(Beginning of Source records)

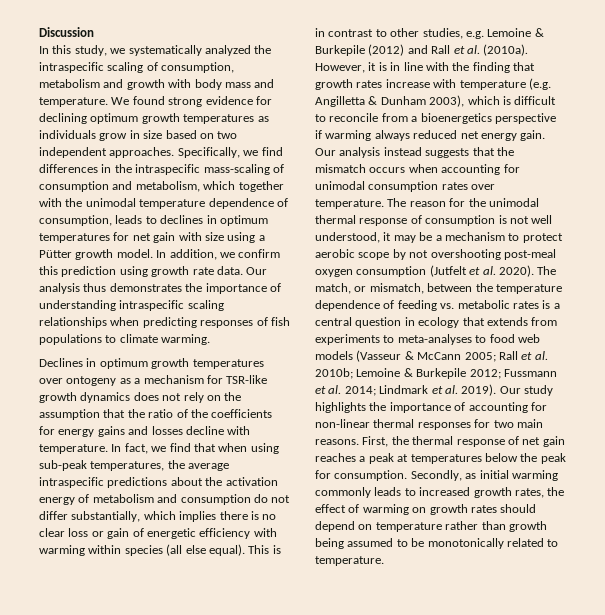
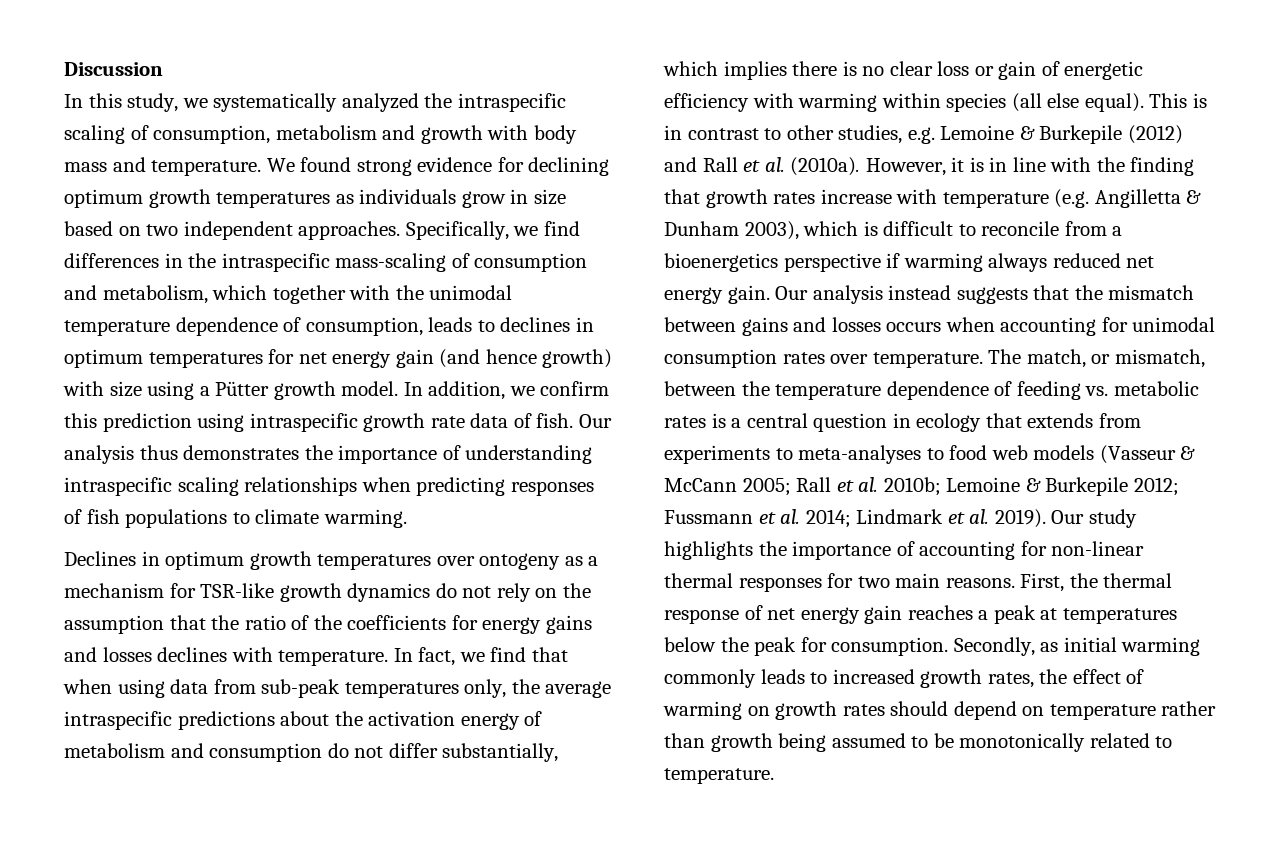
- Specifically, we find differences in the intraspecific mass-scaling of consumption and metabolism, which together with the unimodal temperature dependence of consumption, leads to declines in optimum temperatures for net gain with size using a Pütter growth model.
+ Specifically, we find differences in the intraspecific mass-scaling of consumption and metabolism, which together with the unimodal temperature dependence of consumption, leads to declines in optimum temperatures for net energy gain (and hence growth) with size using a Pütter growth model.
- In addition, we confirm this prediction using growth rate data.
+ In addition, we confirm this prediction using intraspecific growth rate data of fish.
- Declines in optimum growth temperatures over ontogeny as a mechanism for TSR-like growth dynamics does not rely on the assumption that the ratio of the coefficients for energy gains and losses decline with temperature.
+ Declines in optimum growth temperatures over ontogeny as a mechanism for TSR-like growth dynamics do not rely on the assumption that the ratio of the coefficients for energy gains and losses declines with temperature.
- In fact, we find that when using sub-peak temperatures, the average intraspecific predictions about the activation energy of metabolism and consumption do not differ substantially, which implies there is no clear loss or gain of energetic efficiency with warming within species (all else equal).
+ In fact, we find that when using data from sub-peak temperatures only, the average intraspecific predictions about the activation energy of metabolism and consumption do not differ substantially, which implies there is no clear loss or gain of energetic efficiency with warming within species (all else equal).
- Our analysis instead suggests that the mismatch occurs when accounting for unimodal consumption rates over temperature.
+ Our analysis instead suggests that the mismatch between gains and losses occurs when accounting for unimodal consumption rates over temperature.
- The reason for the unimodal thermal response of consumption is not well understood, it may be a mechanism to protect aerobic scope by not overshooting post-meal oxygen consumption (Jutfelt et al. 2020). The match, or mismatch, between the temperature dependence of feeding vs. metabolic rates is a central question in ecology that extends from experiments to meta-analyses to food web models (Vasseur & McCann 2005; Rall et al. 2010b; Lemoine & Burkepile 2012; Fussmann et al. 2014; Lindmark et al. 2019).
+ The match, or mismatch, between the temperature dependence of feeding vs. metabolic rates is a central question in ecology that extends from experiments to meta-analyses to food web models (Vasseur & McCann 2005; Rall et al. 2010b; Lemoine & Burkepile 2012; Fussmann et al. 2014; Lindmark et al. 2019).
- First, the thermal response of net gain reaches a peak at temperatures below the peak for consumption.
+ First, the thermal response of net energy gain reaches a peak at temperatures below the peak for consumption.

(End of Source records)

# Description of the task
Please reproduce the records above exactly and leave any picture behind.

# Exercise output
- Specifically, we find differences in the intraspecific mass-scaling of consumption and metabolism, which together with the unimodal temperature dependence of consumption, leads to declines in optimum temperatures for net gain with size using a Pütter growth model.
+ Specifically, we find differences in the intraspecific mass-scaling of consumption and metabolism, which together with the unimodal temperature dependence of consumption, leads to declines in optimum temperatures for net energy gain (and hence growth) with size using a Pütter growth model.
- In addition, we confirm this prediction using growth rate data.
+ In addition, we confirm this prediction using intraspecific growth rate data of fish.
- Declines in optimum growth temperatures over ontogeny as a mechanism for TSR-like growth dynamics does not rely on the assumption that the ratio of the coefficients for energy gains and losses decline with temperature.
+ Declines in optimum growth temperatures over ontogeny as a mechanism for TSR-like growth dynamics do not rely on the assumption that the ratio of the coefficients for energy gains and losses declines with temperature.
- In fact, we find that when using sub-peak temperatures, the average intraspecific predictions about the activation energy of metabolism and consumption do not differ substantially, which implies there is no clear loss or gain of energetic efficiency with warming within species (all else equal).
+ In fact, we find that when using data from sub-peak temperatures only, the average intraspecific predictions about the activation energy of metabolism and consumption do not differ substantially, which implies there is no clear loss or gain of energetic efficiency with warming within species (all else equal).
- Our analysis instead suggests that the mismatch occurs when accounting for unimodal consumption rates over temperature.
+ Our analysis instead suggests that the mismatch between gains and losses occurs when accounting for unimodal consumption rates over temperature.
- The reason for the unimodal thermal response of consumption is not well understood, it may be a mechanism to protect aerobic scope by not overshooting post-meal oxygen consumption (Jutfelt et al. 2020). The match, or mismatch, between the temperature dependence of feeding vs. metabolic rates is a central question in ecology that extends from experiments to meta-analyses to food web models (Vasseur & McCann 2005; Rall et al. 2010b; Lemoine & Burkepile 2012; Fussmann et al. 2014; Lindmark et al. 2019).
+ The match, or mismatch, between the temperature dependence of feeding vs. metabolic rates is a central question in ecology that extends from experiments to meta-analyses to food web models (Vasseur & McCann 2005; Rall et al. 2010b; Lemoine & Burkepile 2012; Fussmann et al. 2014; Lindmark et al. 2019).
- First, the thermal response of net gain reaches a peak at temperatures below the peak for consumption.
+ First, the thermal response of net energy gain reaches a peak at temperatures below the peak for consumption.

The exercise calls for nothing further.